§ **Exercise directions**: Your response should be an exact transcription of the data, images excluded.

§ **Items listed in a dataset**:
◇ ◇ ◇ ◇

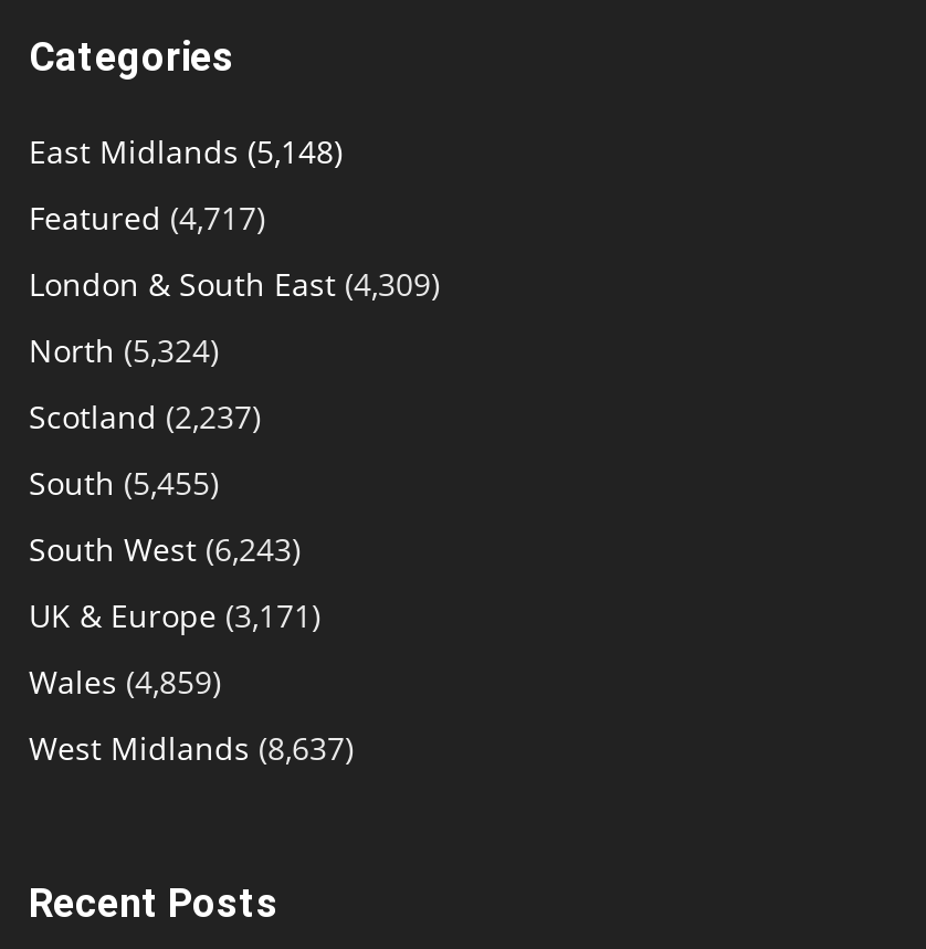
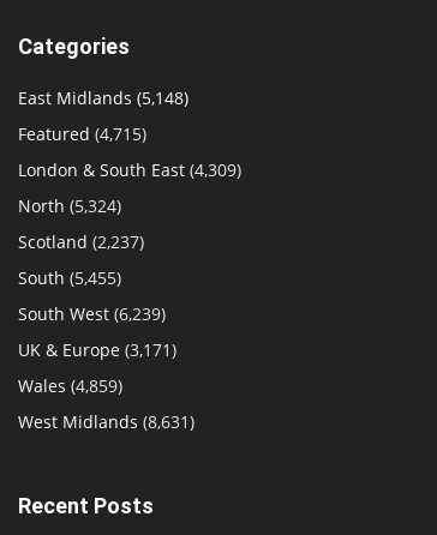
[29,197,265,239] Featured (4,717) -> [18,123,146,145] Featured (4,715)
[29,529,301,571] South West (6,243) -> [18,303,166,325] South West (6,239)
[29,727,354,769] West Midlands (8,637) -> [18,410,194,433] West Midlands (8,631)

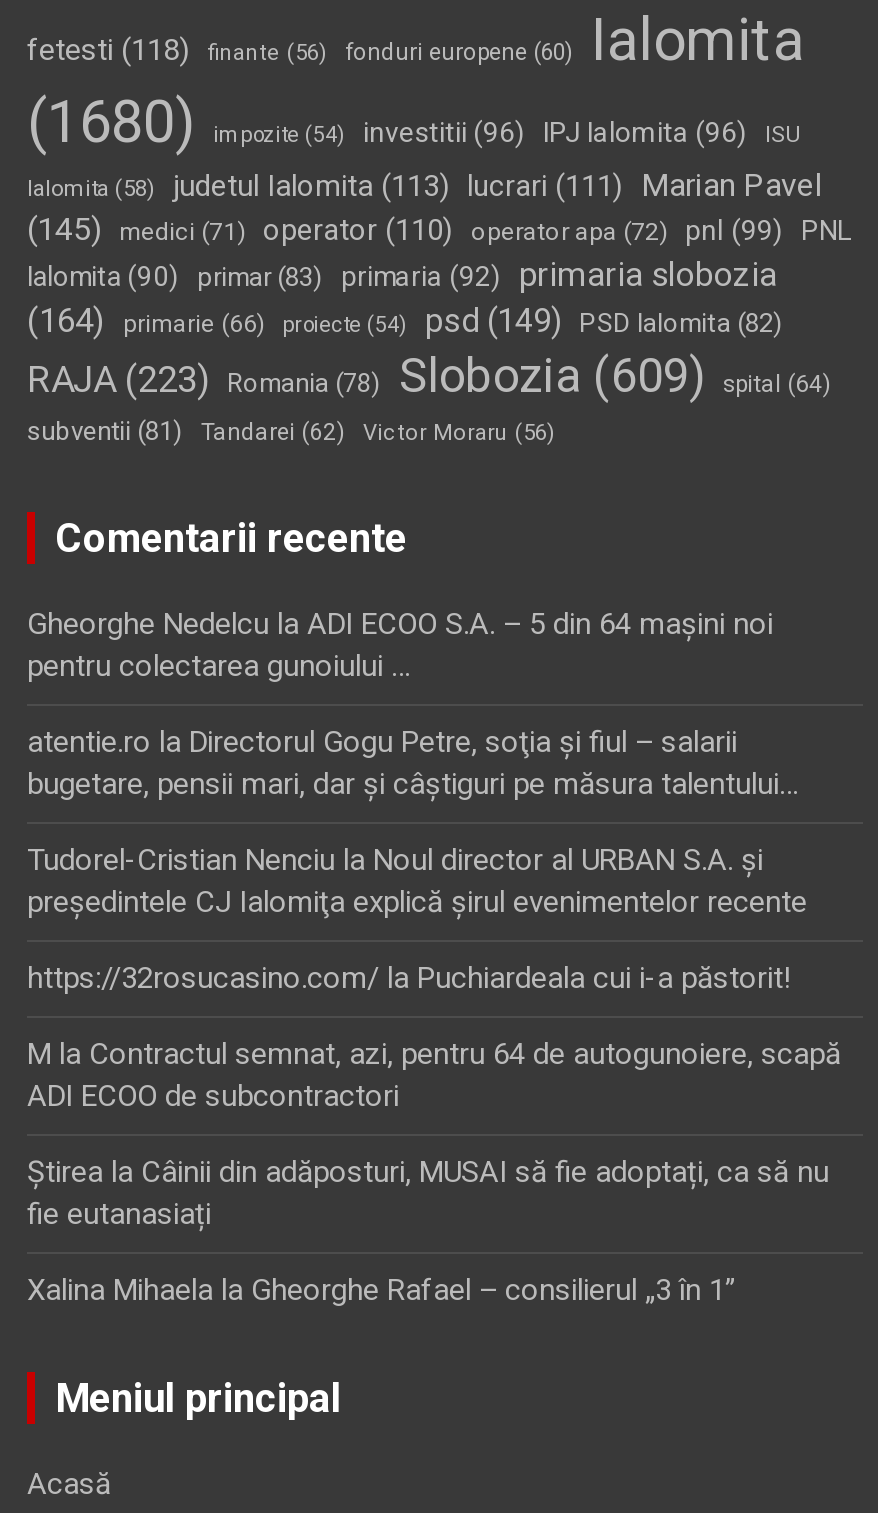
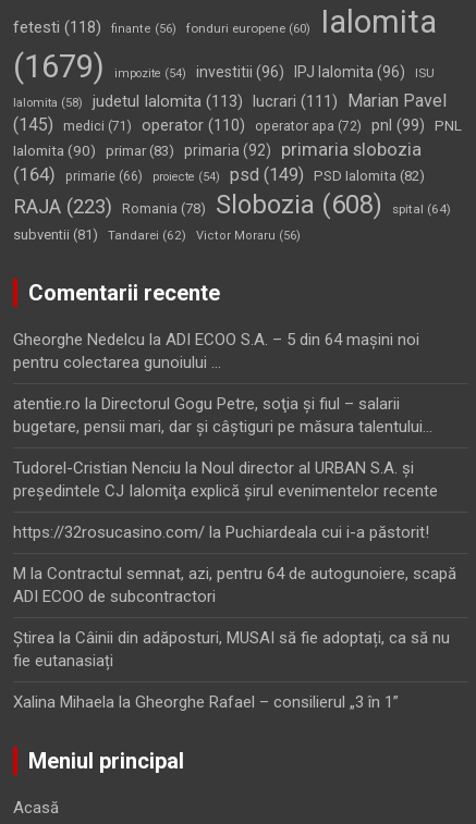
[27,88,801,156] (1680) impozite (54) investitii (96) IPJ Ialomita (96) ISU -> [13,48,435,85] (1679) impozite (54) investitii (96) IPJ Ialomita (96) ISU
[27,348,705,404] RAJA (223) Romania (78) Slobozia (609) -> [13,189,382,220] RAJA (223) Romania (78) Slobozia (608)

◇ ◇ ◇ ◇

§ **Problem solution**:
[29,197,265,239] Featured (4,717) -> [18,123,146,145] Featured (4,715)
[29,529,301,571] South West (6,243) -> [18,303,166,325] South West (6,239)
[29,727,354,769] West Midlands (8,637) -> [18,410,194,433] West Midlands (8,631)

[27,88,801,156] (1680) impozite (54) investitii (96) IPJ Ialomita (96) ISU -> [13,48,435,85] (1679) impozite (54) investitii (96) IPJ Ialomita (96) ISU
[27,348,705,404] RAJA (223) Romania (78) Slobozia (609) -> [13,189,382,220] RAJA (223) Romania (78) Slobozia (608)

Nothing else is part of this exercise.